Now that everyone has had a chance to get to know the new features of SketchUp 8 (like the new solid tools), it is a good time to look at what may be in store for the next release – presumably version #9. Fortunately, as with the last release, a recent survey on Google’s website queried ideas for those features. And a few days ago, Google commented on those ideas and wishes on their blog.
I am happy to see that the integrated plugin management that I had asked for in last year’s iteration of the survey again made it to the top. With all those great, available plugins and a total lack of a centralized repository or even just update checking within SketchUp, this request is very justified. Here’s John Bacus’ response to the request:
Plugin Manager for Ruby Scripts
“Build a system that allows for Ruby scripters and their users to easily manage their collections of Ruby plugins within SketchUp. SketchUp users should be able to find, install and enable/disable new plugins (similar to an “App Store” model). Ruby developers should be able to market, distribute and maintain (upgrade) their plugins to SketchUp’s active user community.”
This was a top-voted idea last year as well, and I think it is clear to the development team that Ruby’s use has outgrown our original “Extensions” system for management. Doing this the right way is a really big project for the team to tackle and it wouldn’t happen overnight, but we’ll look into it further.
I have been working quite a while now with WordPress (the blogging / CMS platform for creating websites) – I am actually writing this post using it. Having loaded many plugins onto my sites, I have been a frequent user of their plugin system. And I think it could serve as a model for what is needed in SketchUp. Here’s how it would work:
The online component:
This would be an online repository for plugins. If you want to know how it looks with WordPress, follow this link and look at some plugins: http://wordpress.org/extend/plugins/
This would basically be a database for plugins containing links to a download location for the necessary files, a current version number (which allows for SketchUp to check if a new version is available) and other information such as the author’s website and a description. If Google decided not to want to host the plugins on their site, then they could easily ask developers to host them on Google code or anywhere else on the web and just provide a link to the file for the database.
This online system could also provide for a very simple validator that would check the integrity of the source file structure before a plugin is accepted into the system. For the most part, this would only require checking whether the plugin loader file contains the appropriate data and if the plugin itself is supplied in a subfolder structure.
Let me show you how this works in WordPress. First, there is a plugin manager page that allows for activating/deactivating of plugins. In addition, there is an automatic check for updates and a one-click updating function.
It can’t be too hard to implement this in SketchUp. After all, SketchUp already has an extensions management dialog. Beyond that, this method only requires comparing values (version numbers) with the online database and then downloading and installing files. Everything could be housed in SketchUp in a nice dialog, accessible from the plugins menu. Here’s what SketchUp has now:
At this point, SketchUp plugins must be formatted in a certain way to be able to take advantage of the current Extensions system within SketchUp. In addition, while it is possible to disable plugins from the Extensions dialog in the preferences, SketchUp cannot unload a plugin once it is loaded and thus requires a restart.
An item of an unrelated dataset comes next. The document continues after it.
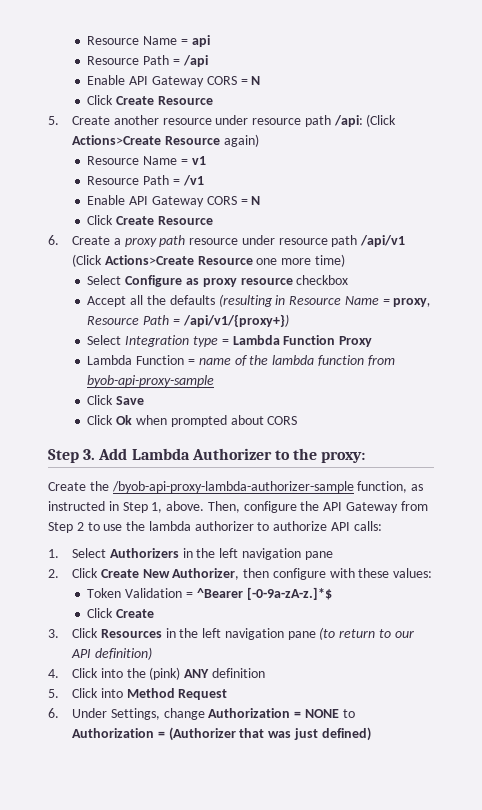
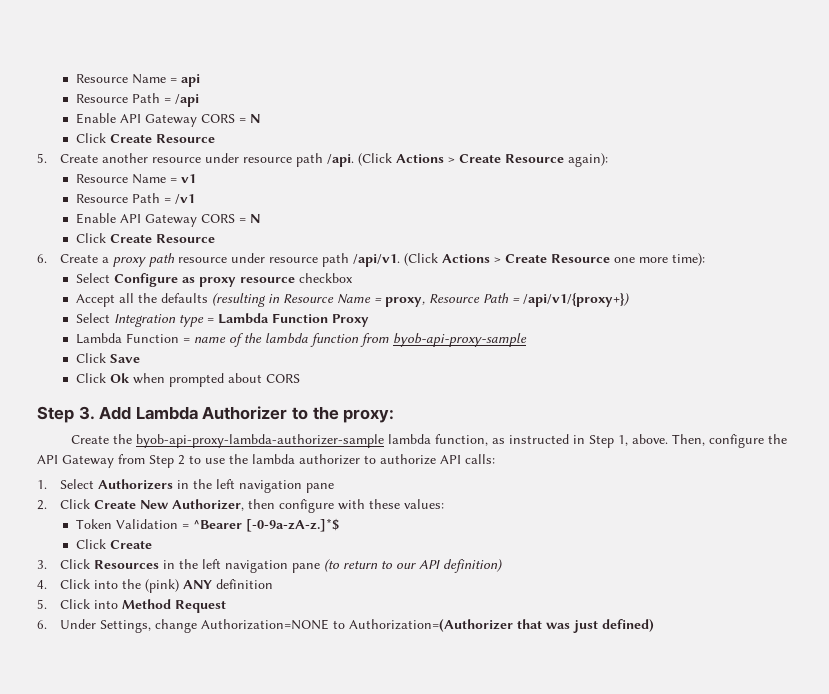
[333,114,397,127] [72,134,259,147] /api: (Click Actions>Create Resource again) -> [327,153,609,167] /api. (Click Actions > Create Resource again):
[360,235,406,247] [72,254,194,267] /api/v1 (Click Actions>Create -> [353,253,548,267] /api/v1. (Click Actions > Create
[314,254,345,267] time) -> [672,253,706,266] time):
[111,481,354,493] /byob-api-proxy-lambda-authorizer-sample -> [136,434,432,448] byob-api-proxy-lambda-authorizer-sample lambda
[208,708,355,718] [72,727,236,741] Authorization = NONE to Authorization = (Authorizer -> [201,619,514,632] Authorization=NONE to Authorization=(Authorizer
While some of those limitations likely are unsurmountable, I think the updating functionality is most important and is (relatively) easy to implement.
Another nice component of the WordPress system is a built-in plugin finder and installer:
This page basically searches through the plugin database and downloads/installs the new plugin. This is again simply a database search and requires only some file downloading.
My attempt to create functionality that goes roughly in this direction is the Plugin Loader plugin, which you can download from this site. Browsing/searching a database would be much better than searching through websites, though.
Finally, for the advanced user there is also a built-in plugin editor in WordPress:
While this would not be absolutely necessary for “general use” SketchUp, it is relatively easy to implement as I have already shown with my Ruby Code Editor plugin.
Having said all of this, it is important not to forget that related issues still are:
- The ability to organize the menu structure created by plugins. This is already partly provided by Smustard’s Organizer plugin but a built-in solution would be preferred.
- A 100%, permanent, irrevocable fix to the toolbar system that keeps toolbars that have been created by plugins where users put them.
I am curious if this feature makes it into the next iteration of SketchUp. It will also be interesting to see which of these components will be provided by Google and which ones by the user community. In any case, improved plugin management will be of great help.